Below are some records. Retype exactly the lines from the one containing "left: 10px ->" through the one containing "height: 51px ->", both included, skipping every picture.

**DATA TO PROCESS**.
——
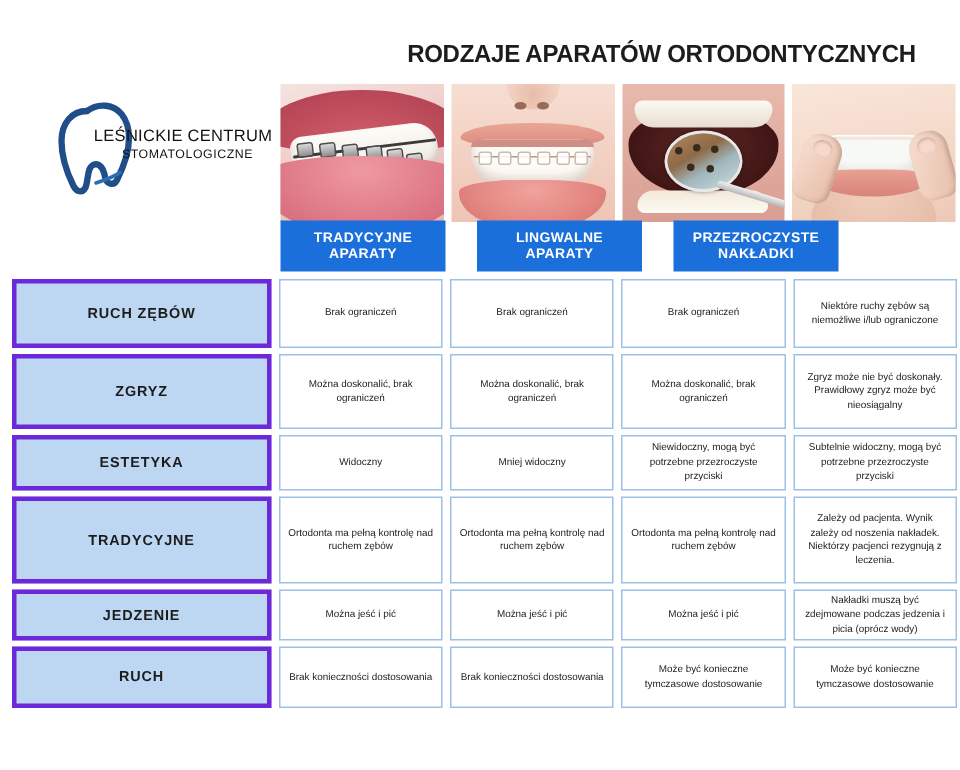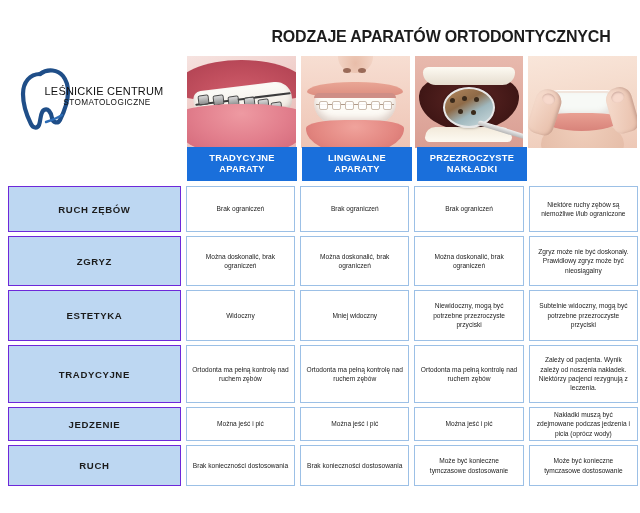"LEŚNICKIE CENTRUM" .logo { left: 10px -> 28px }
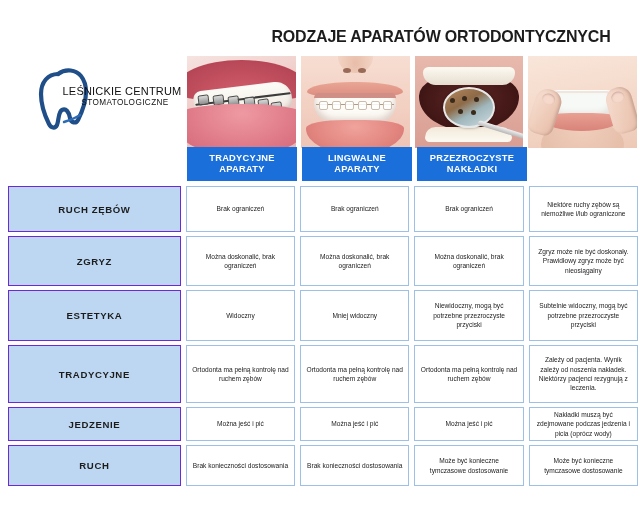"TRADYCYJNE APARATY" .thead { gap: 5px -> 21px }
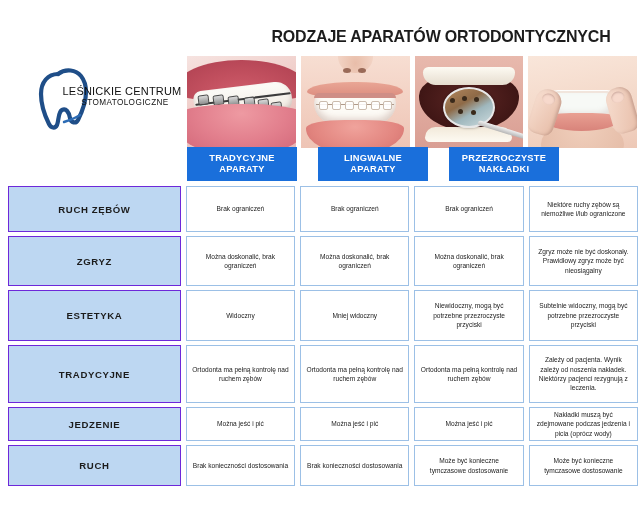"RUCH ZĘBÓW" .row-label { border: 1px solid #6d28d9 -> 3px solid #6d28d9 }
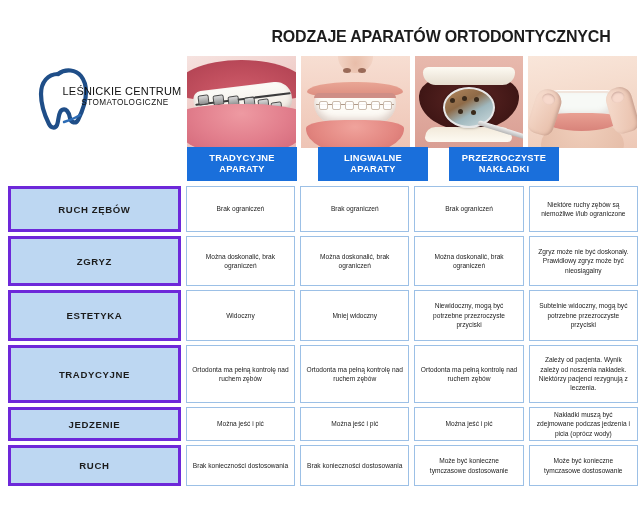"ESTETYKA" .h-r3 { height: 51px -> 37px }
——
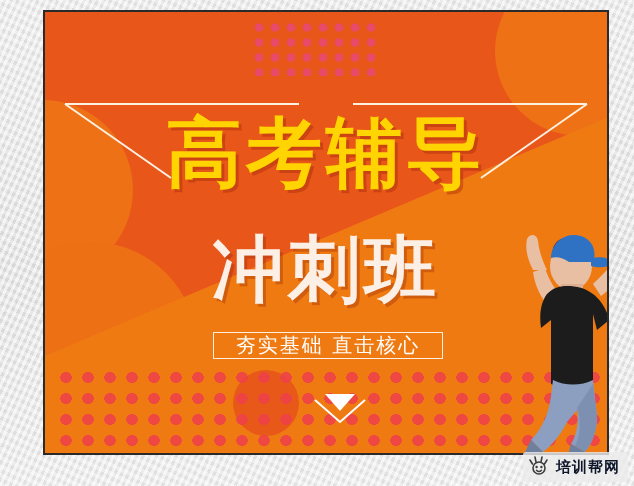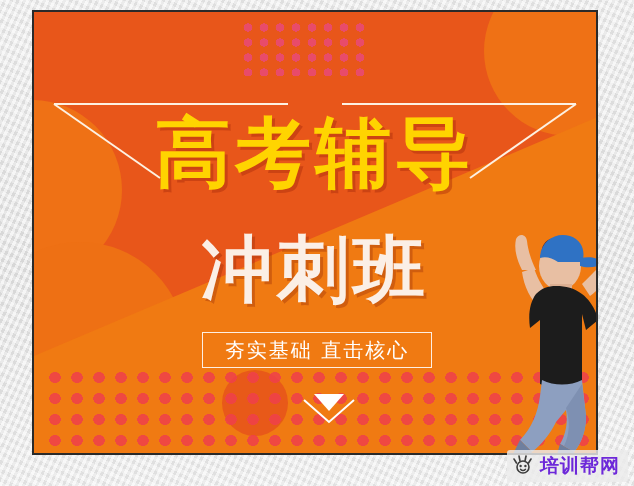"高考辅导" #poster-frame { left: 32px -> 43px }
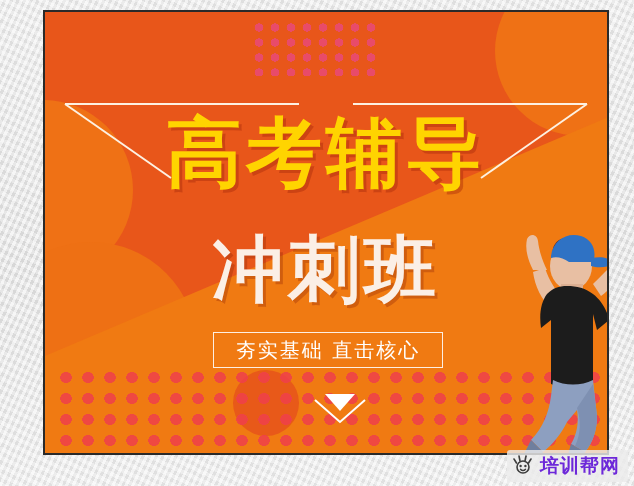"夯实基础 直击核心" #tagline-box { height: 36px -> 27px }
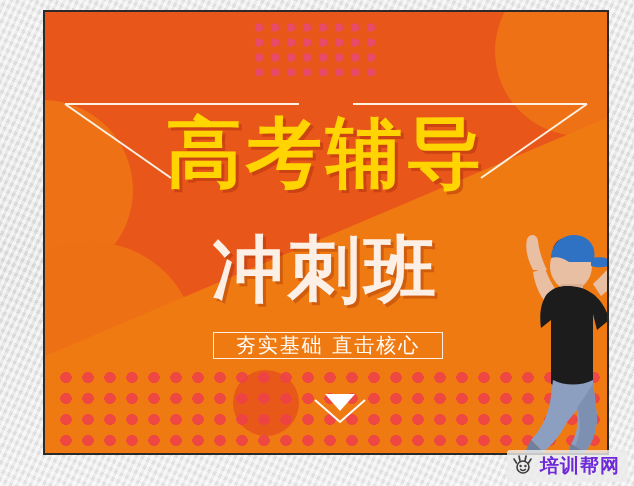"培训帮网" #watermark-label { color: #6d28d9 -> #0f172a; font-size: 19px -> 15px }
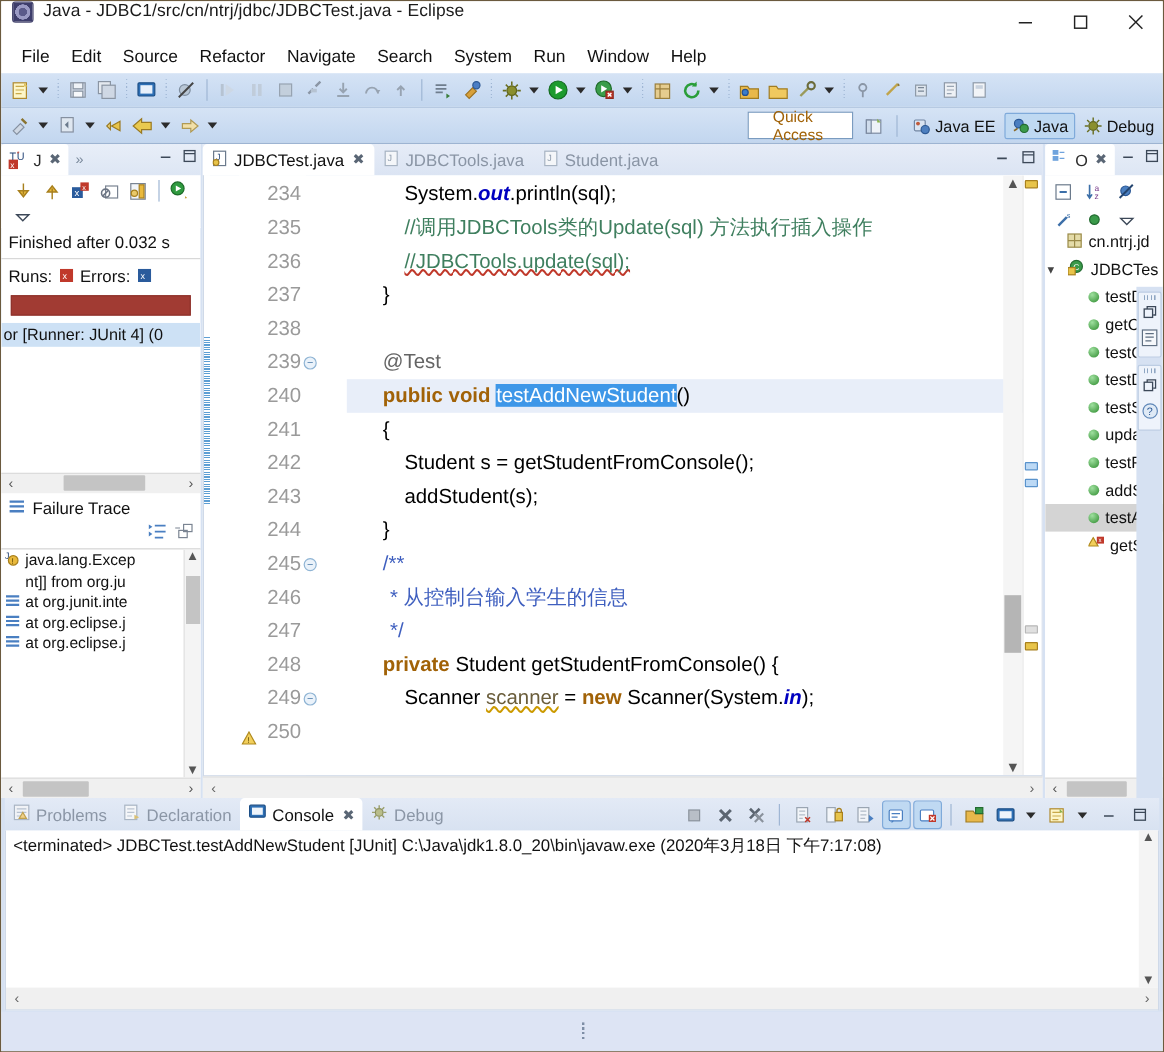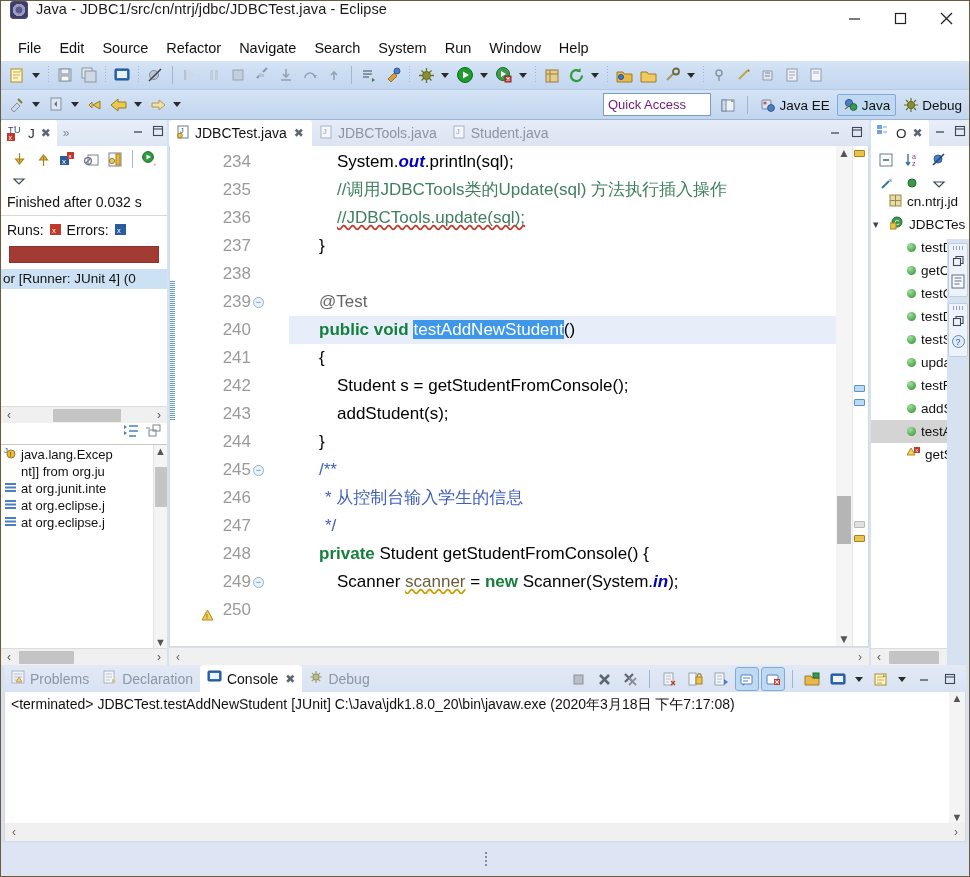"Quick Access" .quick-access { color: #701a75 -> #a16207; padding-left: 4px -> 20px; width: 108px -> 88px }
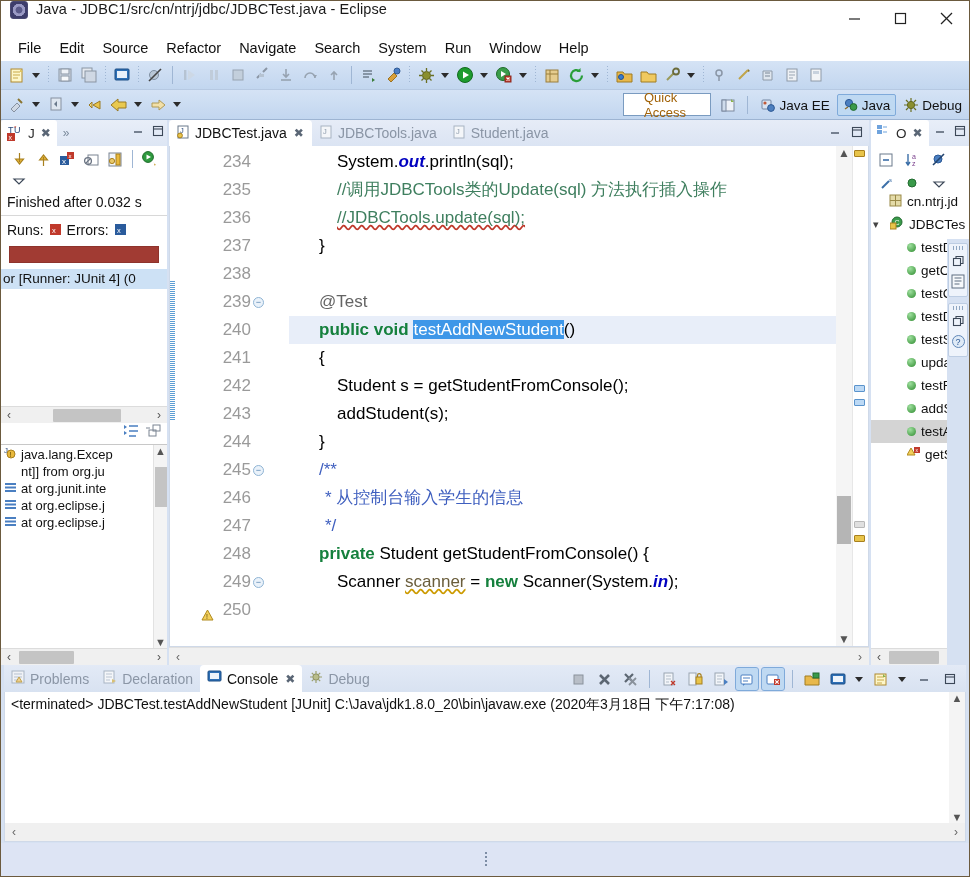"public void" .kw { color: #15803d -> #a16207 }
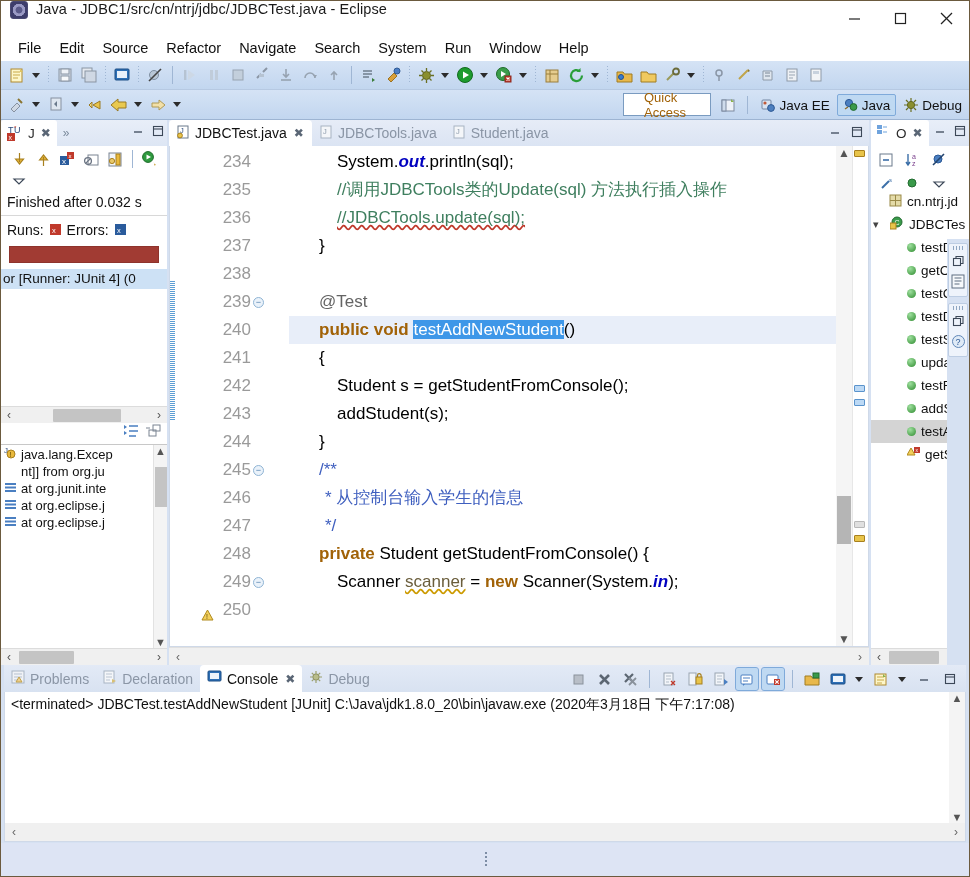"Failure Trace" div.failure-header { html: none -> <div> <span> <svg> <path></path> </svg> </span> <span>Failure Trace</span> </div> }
——
**RESPONSE AREA**.
"LEŚNICKIE CENTRUM" .logo { left: 10px -> 28px }
"TRADYCYJNE APARATY" .thead { gap: 5px -> 21px }
"RUCH ZĘBÓW" .row-label { border: 1px solid #6d28d9 -> 3px solid #6d28d9 }
"ESTETYKA" .h-r3 { height: 51px -> 37px }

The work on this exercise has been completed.